翌日、切嗣はアイリスフィールとは別々のルートで、霊体化したセイバーと一緒に冬木に現地入りした。元々セイバーとアイリスフィールが一緒に来る予定だったのだが昨夜の話し合いから、戦略を大幅に見直す必要に迫られ、急遽変更になった。一方アイリスフィールはセイバーが持たせたルーンが刻まれた礼装を持って、現地の協力者である久宇舞弥とともに用意していた隠れ家に向かっている。
久宇舞弥は切嗣がかつて戦場で拾った戦災孤児の娘だ。自身の助手として切嗣の作戦のサポートを担っている。彼女にもセイバーのルーンを持たせて、存在の秘匿を徹底させている。切嗣自身もある程度、闇に潜んで動き回る予定だが、二人には当面、隠れ家から出る事すら禁じてある。その隠れ家自体も住宅街の中心にあり、和風のおよそ魔術師の工房らしくない筒抜けの和風建築の長屋である。しかもその立地は、他の御三家からほんのわずかの距離である。アインツベルンは郊外の森に聖杯戦争の拠点たる屋敷を所有しているが、拠点の割れた場所は危険だと切嗣は考え、敢えて利用しなかったのだ。
舞弥とはここ最近になって普及しだした携帯電話でいつでも連絡を取れるようにしてあるが、次に実際に二人に会うのは、他のサーヴァントを殺し、ある程度、大大的に動き回れるようになった時だ。その頃にアイリスフィールが人の機能を保っていたならばの話だが。
(それで、切嗣。私はいつ頃仕掛ければいい?)
先に現地に来て下調べをしていた舞弥によって狙撃ポイントが書き込まれた冬木の見取り図と実際の街並みを比較する為に切嗣は冬木の町を歩き回っていた。セイバーも戦場となる地形を把握しておきたいとの事で一緒になって確認している。
この街に入った瞬間からいつ戦いが始まるか分かったものではない。既にサーヴァントが昨夜、一騎が脱落している。
だからこそ戦略外の不必要な会話はしない。この日の高い時間帯の暴れる輩はいないであろうが、既に戦地に入ったのだ。気を引き締めておく必要がある。

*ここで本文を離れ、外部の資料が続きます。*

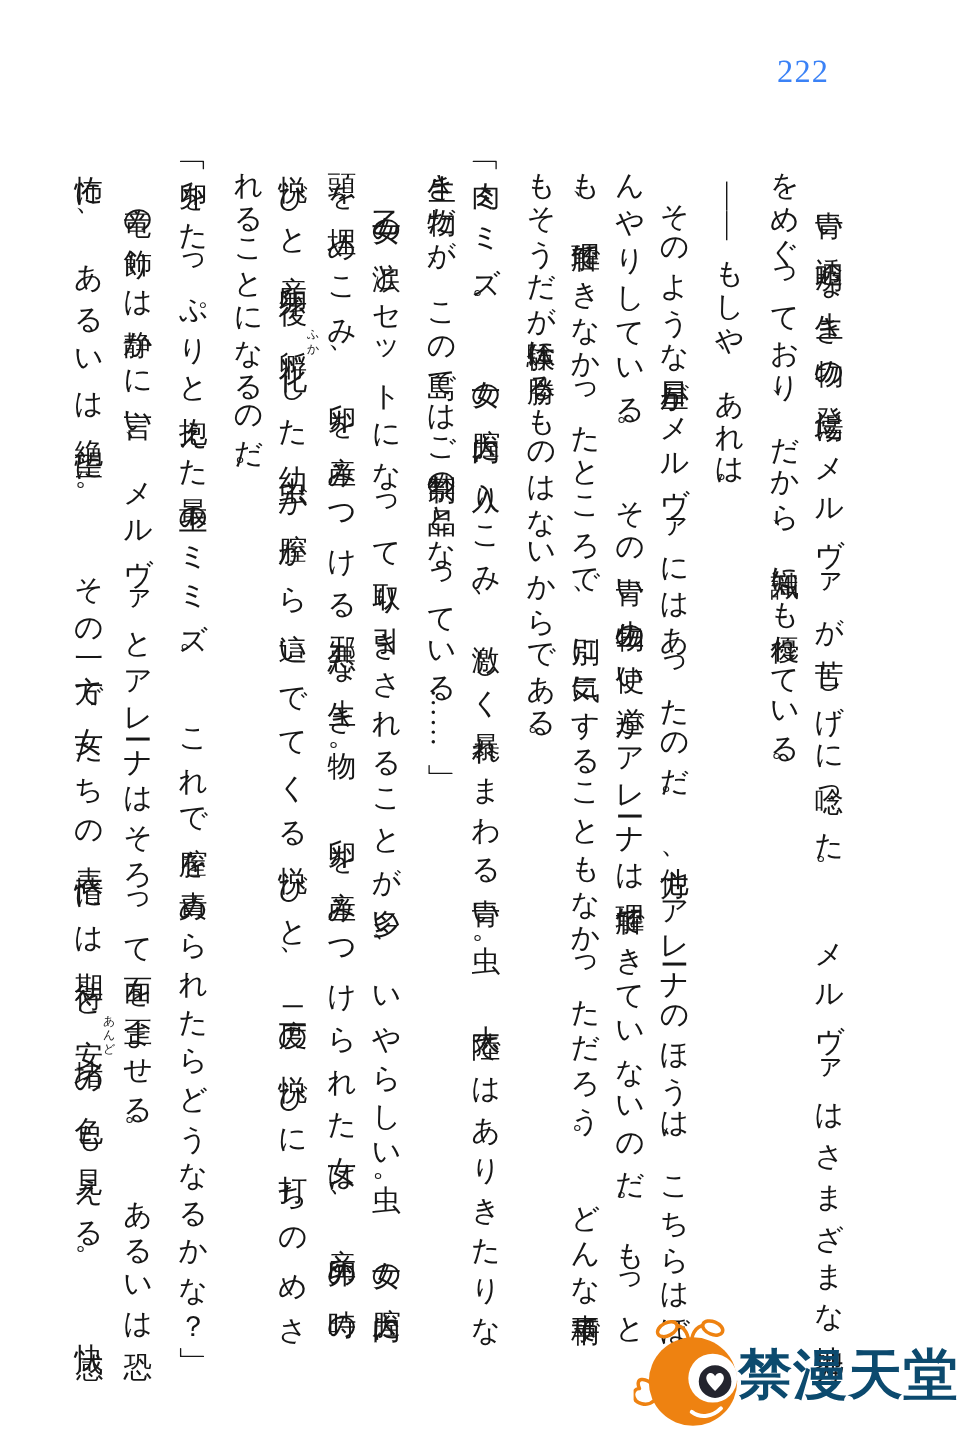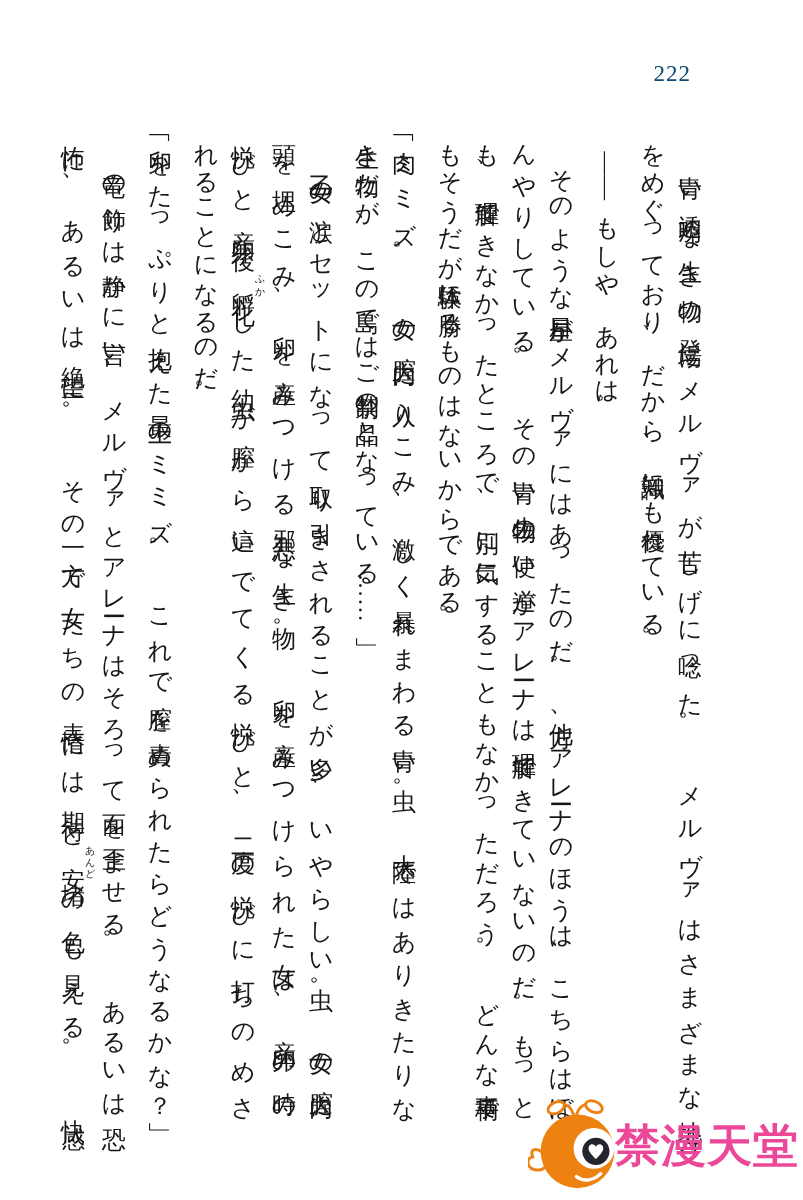"222" .page-number { color: #0c4a6e -> #3b82f6; font-size: 23px -> 27px; top: 61px -> 44px }
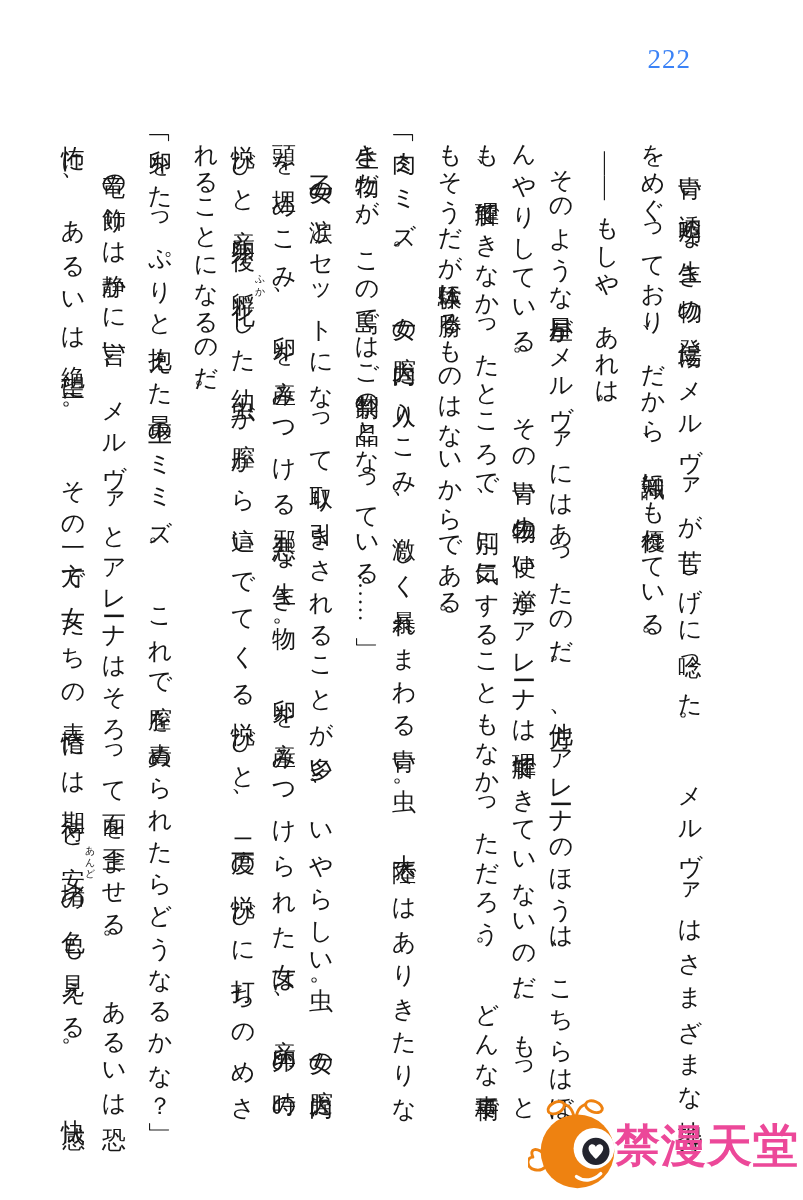"禁漫天堂" .wm-cn { color: #ec4899 -> #0c4a6e }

「既に舞弥から昨夜、遠坂邸で戦闘があったとの報告があった。僕も映像を確認したが、脱落したのはアサシン。倒したのは遠坂のアーチャーらしい。もしそれが本当ならマスターの天敵になりうるアサシンが死んだ事で、穴熊を決め込んでいた各陣営が一斉に動き出すだろう。こちらから無理に仕掛ける必要はないが、誘われたら積極的に戦っていい。お前の実力を見せてもらう」
(了解した。そういう事ならば私の実力、存分にマスターにお見せしよう)
もっとも切嗣は昨夜の戦いがどうにもきな臭いものを感じていた。何しろ、気配遮断のスキルを持つアサシンの奇襲を事前に知っていたかのようにアーチャーのクラスが待ち構えており、そのまま無尽蔵の武具で一方的に殺したのだ。その後、脱落したアサシンのマスター、言峰綺礼は聖杯戦争の監督をしている冬木教会へ逃げ込んだ。正確に言えば、自分の父親、言峰離正が監督役を務めている教会へ、だ。
「言峰綺礼……面倒な事にならなければいいが」
此度の聖杯戦争で切嗣が最も警戒している敵が怪しい動きをしているという事実に、この戦いが一筋縄ではいかない予感を感じとった。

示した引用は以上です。